Director Antoine Fuqua has always been good with individual scenes (remember manic cop Denzel Washington's interrogation of crippled crack dealer Snoop Dogg in the otherwise overrated Training Day?), but continues to struggle with bringing it all together. Tears of the Sun features some very powerful scenes (the desertion of the refugees by the military prior to Willis' epiphany and the slaughter of rebel soldiers in the village come to mind), but the film meanders in between, frequently getting mired in sloppy writing that substitutes caricature for character and dialogue for depth ("For our sins," Willis scowls, just before the climactic battle). Like the aforementioned Training Day, Sun winds up an average genre pic undone by its own sense of self-importance.

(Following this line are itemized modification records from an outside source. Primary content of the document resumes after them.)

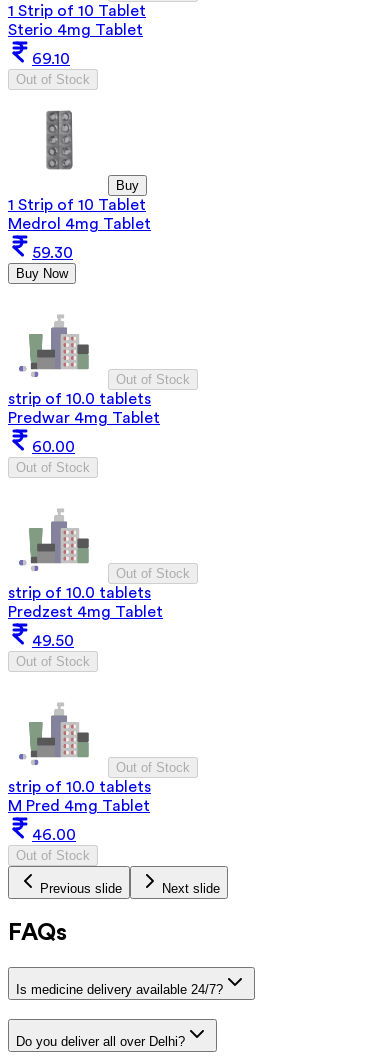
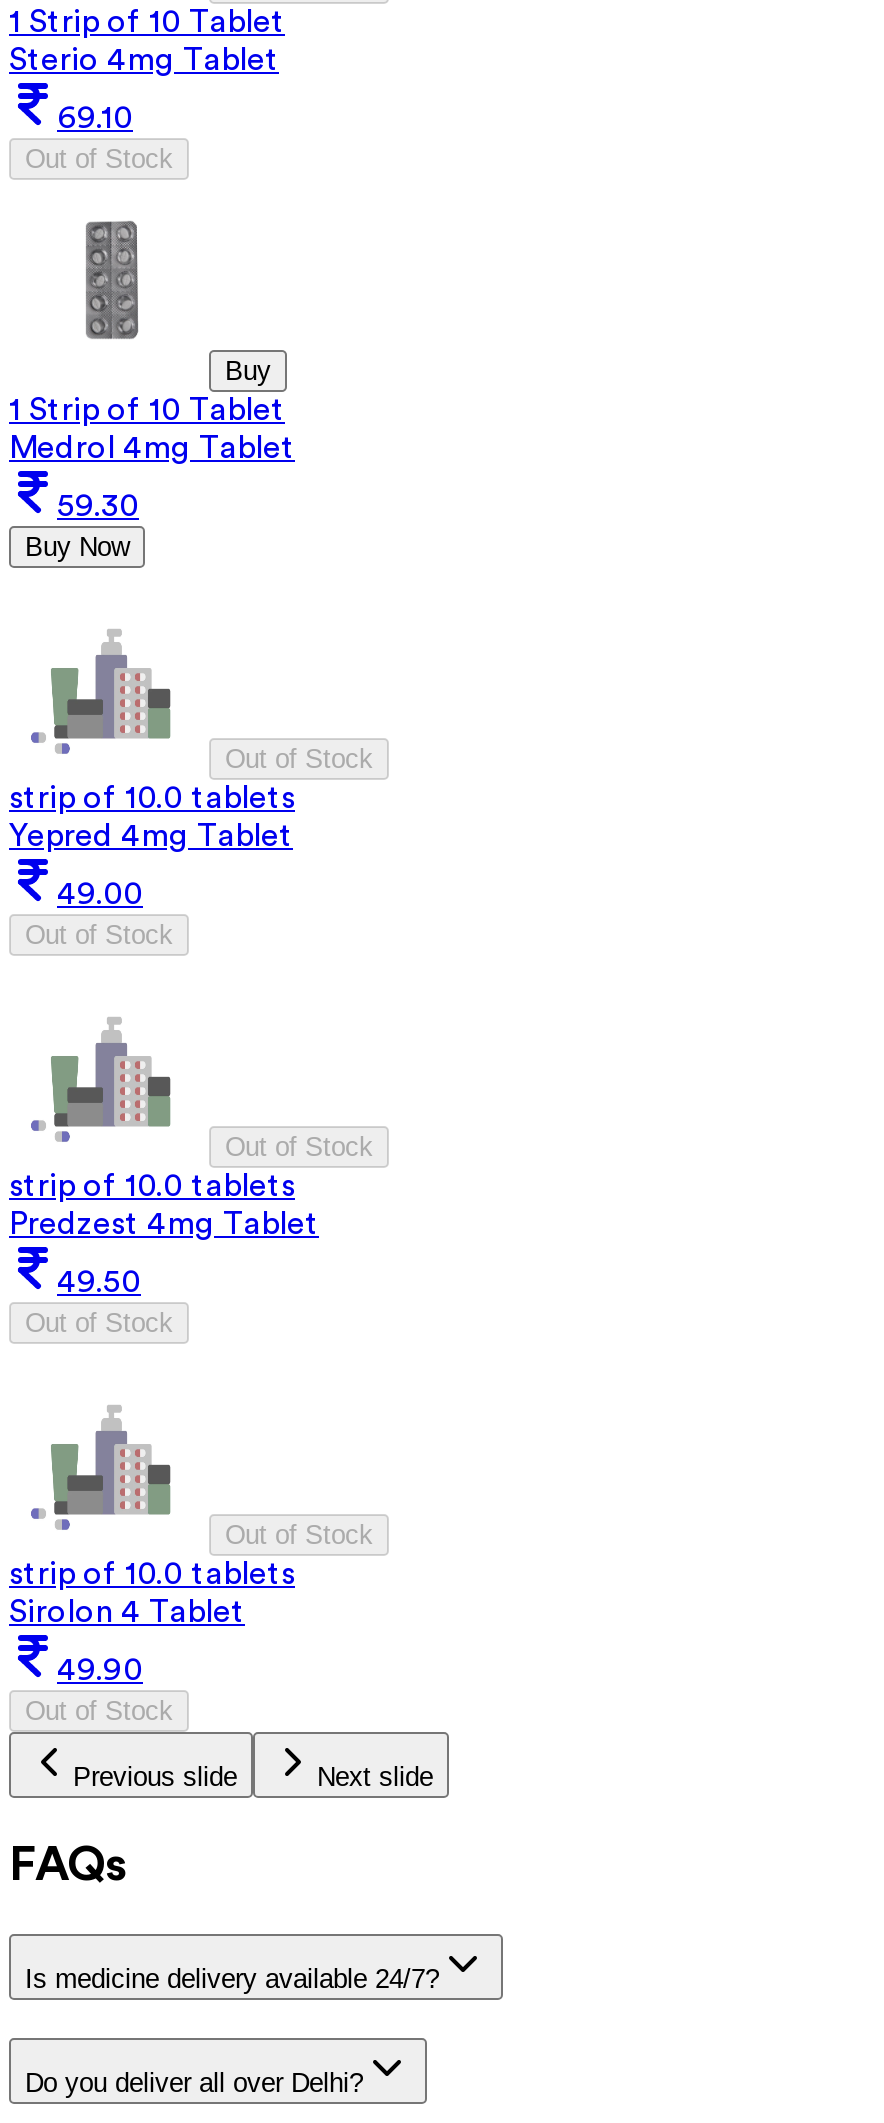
- Predwar 4mg Tablet
+ Yepred 4mg Tablet

- 60.00
+ 49.00

- M Pred 4mg Tablet
+ Sirolon 4 Tablet

- 46.00
+ 49.90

Part of the problem is the film's complete failure to earn its development. After Willis coldly and callously abandons the fleeing refugees to certain death, he is suddenly inspired to go back for them after passing over the remains of the mission, a jumble of burning buildings and bloody bodies. Willis epiphany comes too quickly, too casually, for the audience to accept it on any but the most superficial of levels. Such shallow development makes it all the more difficult to care about the fate of the characters later in the film.

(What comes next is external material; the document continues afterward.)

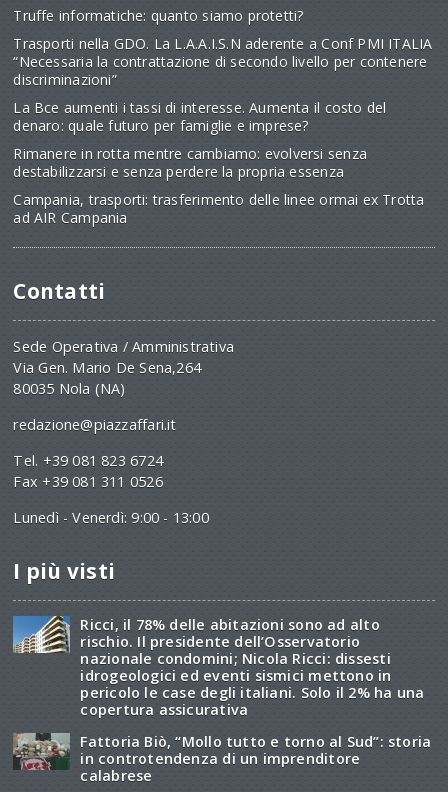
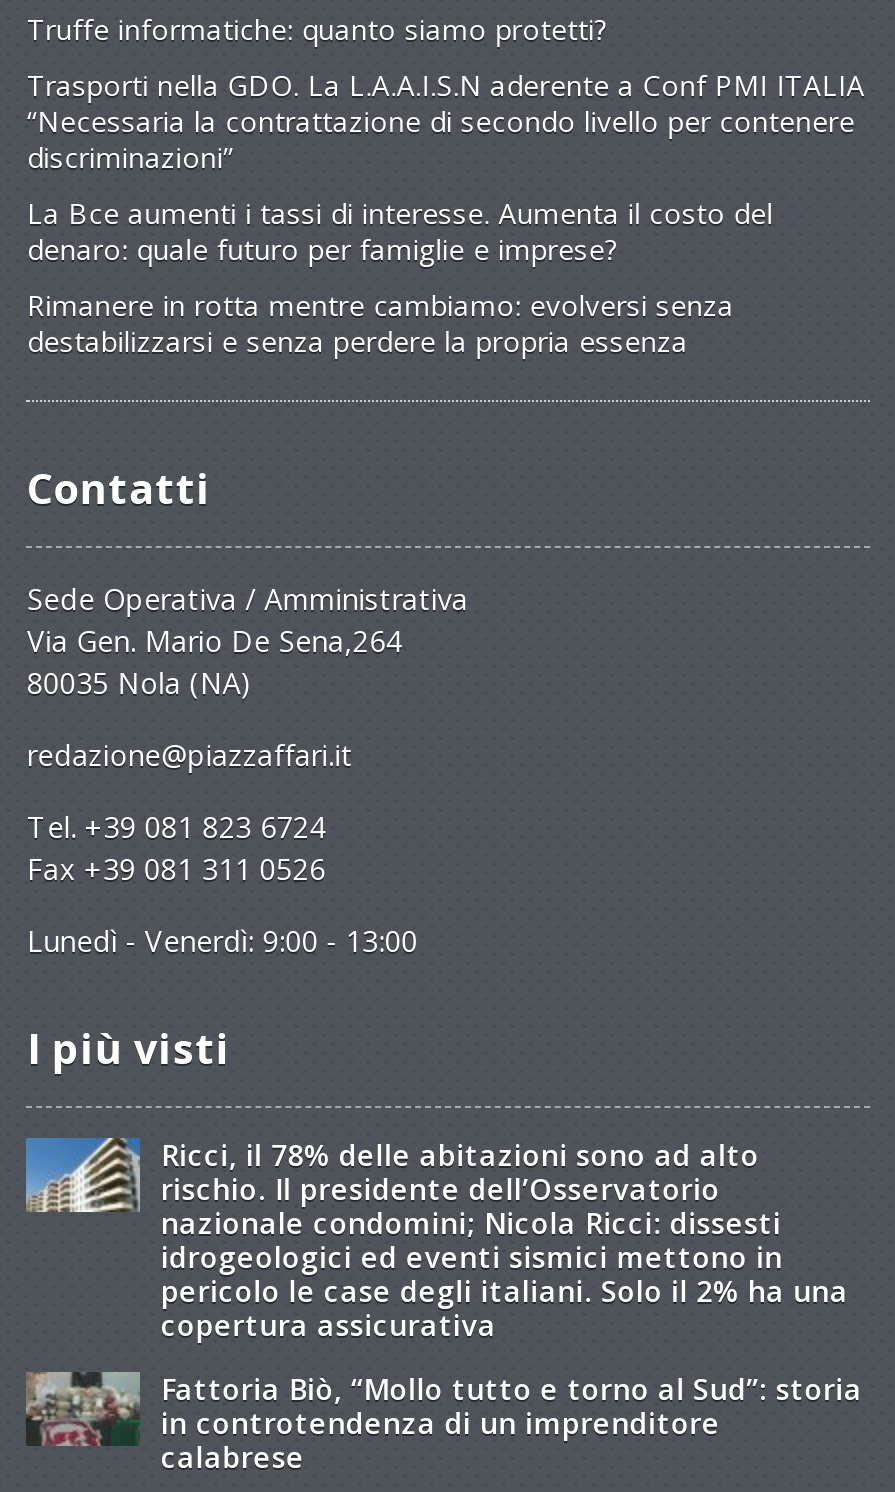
- Campania, trasporti: trasferimento delle linee ormai ex Trotta
- ad AIR Campania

While Willis stares determinedly at everything, Ben Affleck, in the recent hit Daredevil, does his best to stare at nothing as the blind Matt Murdock. Murdock is a scrupulous lawyer by day ("We only deal with people who are innocent.") and an unsavory hero by night, jumping around and beating up criminals he failed to convict earlier.

The rest is a superficial mess, with the finished film playing more like an early draft. The movie careens wildly from scene to scene with no real concern for flow or pacing, and characters pop in and out like a cinematic whack-a-mole. Further complicating the whole thing is the film's ongoing battle to find a tone. Director Mark Steven Johnson (who formerly helmed the John Irving weepie Simon Birch) strives for a darker than usual tone (the film is a great deal grittier than last year's Spider-Man), but can't resist the occasional tongue-in-cheek reference. The result is nothing short of abrasive, a disconcerting mix of hard-edged violence and silly throwaways that never quite gels.

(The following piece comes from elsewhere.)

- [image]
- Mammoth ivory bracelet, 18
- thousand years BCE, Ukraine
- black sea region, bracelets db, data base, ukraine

Affleck does his best mock raspy voice while Jennifer Garner, as Elektra, does pretty much what she does every week on Alias. Only Colin Farrell, as the arrogant and lethal hitman Bullseye, really seems to be having any fun (Michael Clarke Duncan is absolutely wasted as the menacing Kingpin, giving nothing more to do than...well...look menacing for most of his relatively short appearance onscreen). The superhero shorthand of character development is here stripped to its barest essentials, providing us so little information that the characters are lacking even by the relatively low standards of the genre.